Black individuals have been disproportionately targeted by law enforcement, most notably in shooting deaths at the hands of police, and has contributed to a general distrust of law enforcement. A rise in citizen journalism has helped document excessive use of force by police on video; however, little is known how individuals respond to viewing this type of media. A history of race-based stress is likely to contribute to an expectation of racism and may impact how individuals respond to videos of the treatment of unarmed Black men at the hands of police, with some evidence suggesting ethnic identity may moderate this relationship. Additionally, stress has been previously associated with risky health behaviors and risk-taking more generally; however, little is known whether the response to race-related stressors is in line with past work and whether distress tolerance may moderate this relationship. This study sought to contribute to this literature by examining if racial differences exist in the stress response to a video of police fatally wounding an unarmed black man and if this response (1) was predicted by stigma-related stressors (discrimination, anticipatory racism); (2) was associated with risk-taking; and (3) was moderated by ethnic identity and distress tolerance. Results showed that White respondents evidence greater galvanic skin response than Black respondents; however, there were no other significant racial differences in heart rate variability, systolic blood pressure, or negative affect via facial electromyography in response to the video. The stress response did not predict risk-taking nor was distress tolerance a significant moderator of this relationship.
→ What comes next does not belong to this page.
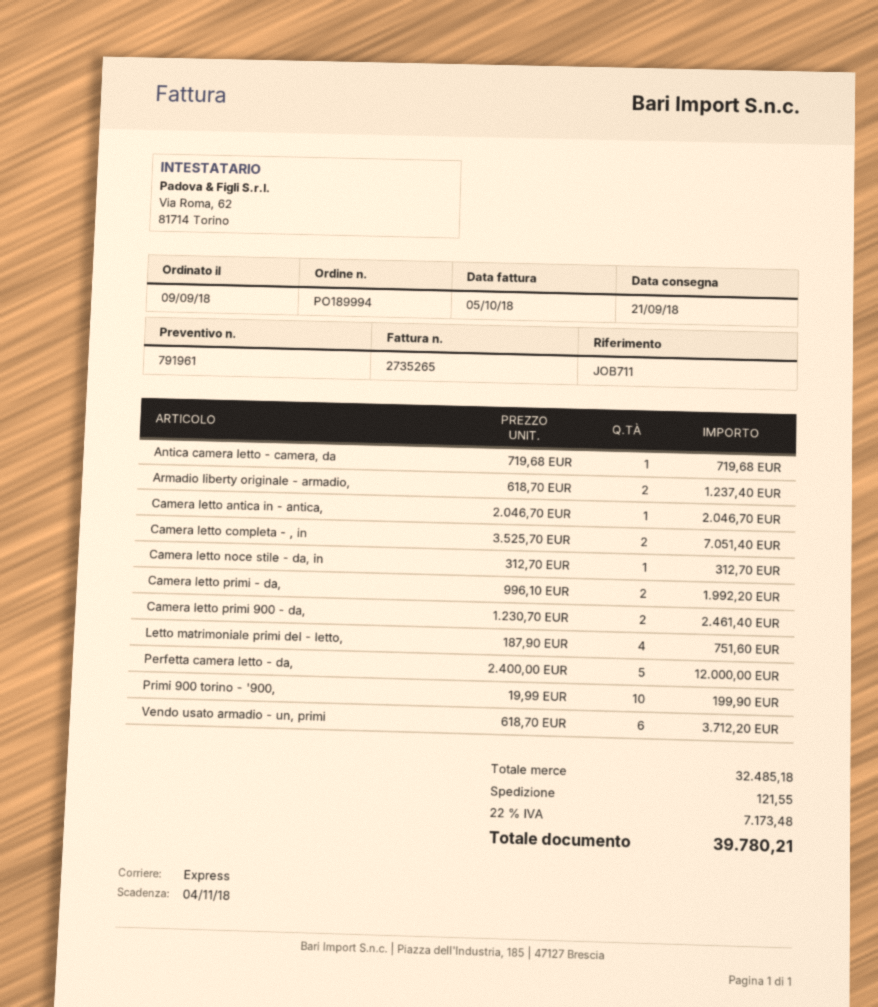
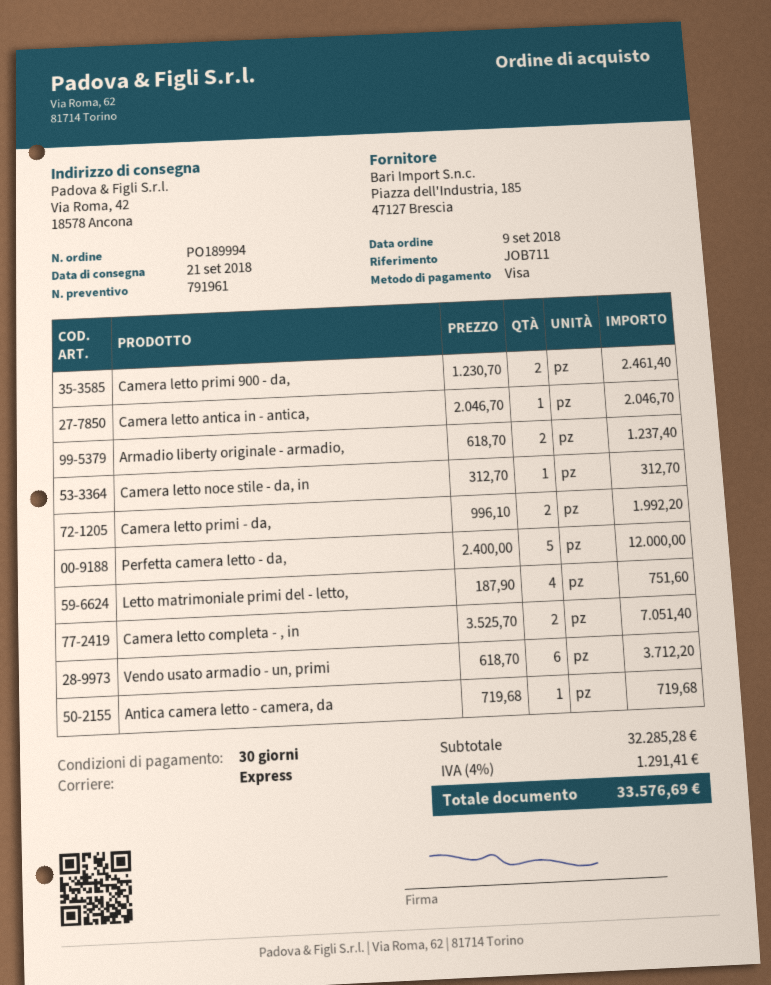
Primi 900 torino - '900,: 10 x 19.99 = 199.90 -> none
subtotal: 32485.18 -> 32285.28
shipping: 121.55 -> none
tax: 22% = 7173.48 -> 4% = 1291.41
total: 39780.21 -> 33576.69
Among Black respondents, stigma-related stressors did not predict the stress response. Levels of ethnic identity commitment marginally interacted with discrimination in predicting heart rate variability, such that individuals with greater levels of commitment evidenced lower heart rate variability as experiences of discrimination increased compared to those with lower levels of commitment. There were no other significant or marginally significant interactions of ethnic identity with stigma-related stressors in predicting the stress response. Stigma-related stressors did not predict risk-taking nor were there indirect effects through the stress response. Health implications and directions for future research are discussed.